Gathering students from Martin Luther King, Calhoun County, South Dekalb, and Arabian Mountain high schools, Dunwell said he believes his sole purpose for creating programs for youth is to have them unlearn a system that teaches kids how to be trained to go work for instead of creating the opportunity that they wanted.
Dunwell’s inspiration for the conference was birthed out of his own failure to create an opportunity during his matriculation at Florida A&M University when he has an idea to launch an online magazine but did not possess the resources to make it happen.
Wanting to bridge that gap between the resources and execution, Dunwell employed a host of artists and marketing executives, including Fabian Williams, Cortez Bryant, Kerry Abner and others to inspire young men like attendees 17-year-old Joshua Hagler and 17-year-old Michael Hood, both students at Martin Luther King High School.
“I’m thinking about starting a new app with my friends; also, I wanted to start on building a brand, but it’s about going out networking and doing what you got to get done,” Hagler said. “It’s also about not being nervous, having confidence and finding people who are in the same field as you,”
During his own talk, former gangbanger-turned-artist Flores impressed upon the students that his rough upbringing almost distracted him from realizing his own dream.

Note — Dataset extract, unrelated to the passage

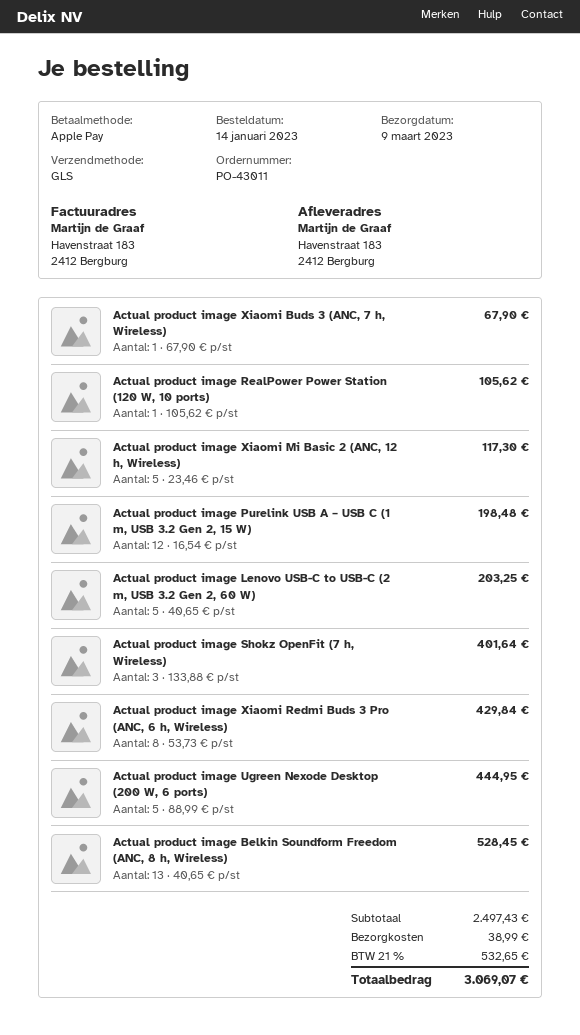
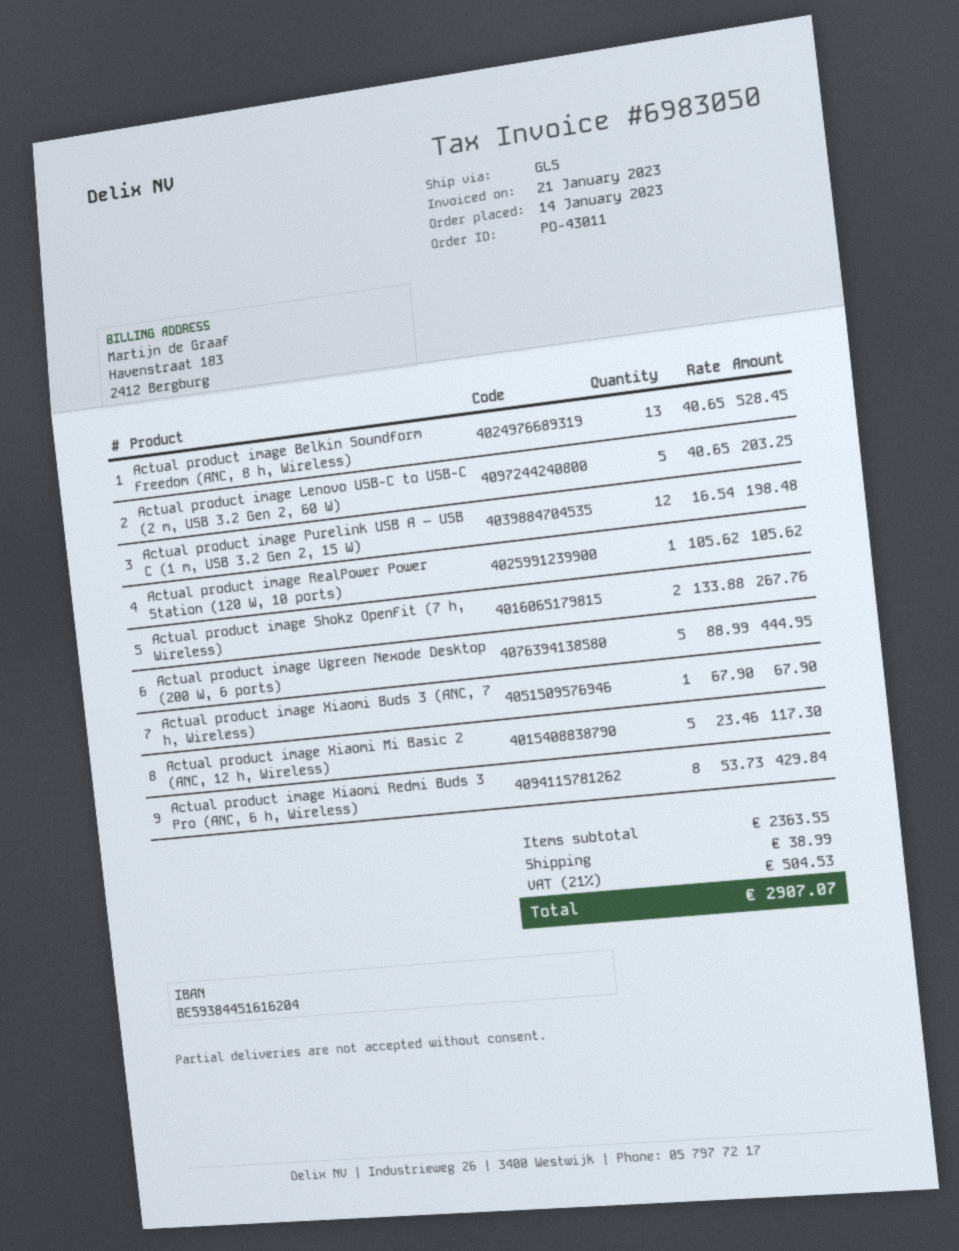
Actual product image Shokz OpenFit (7 h, Wireless): 3 x 133.88 = 401.64 -> 2 x 133.88 = 267.76
subtotal: 2497.43 -> 2363.55
tax: 21% = 532.65 -> 21% = 504.53
total: 3069.07 -> 2907.07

“Drawing is that one thing that kept me away from trouble and also kept me focused on something that I liked,” Flores said. “I did not know that artists could get paid to draw, I didn’t know cartoons were made by artists or that comic books were made by artists.
“I did not know that artists got paid, so I was just drawing it cause I liked it, but once I found out that there was a business opportunity in being able to draw, I focused in on it,” he added.
Flores then explained to the students the various career opportunities related to art and drawing. He also expressed to them the importance of being unique and drawing from their cultural backgrounds to stand out from the pack.
“My culture, my heritage I’m Mexican, my parents are from Mexico. I was born in L.A.,” he shared. “The one thing you’ll notice in my art is the themes that I draw are Aztec Warriors and Gods because that my heritage.”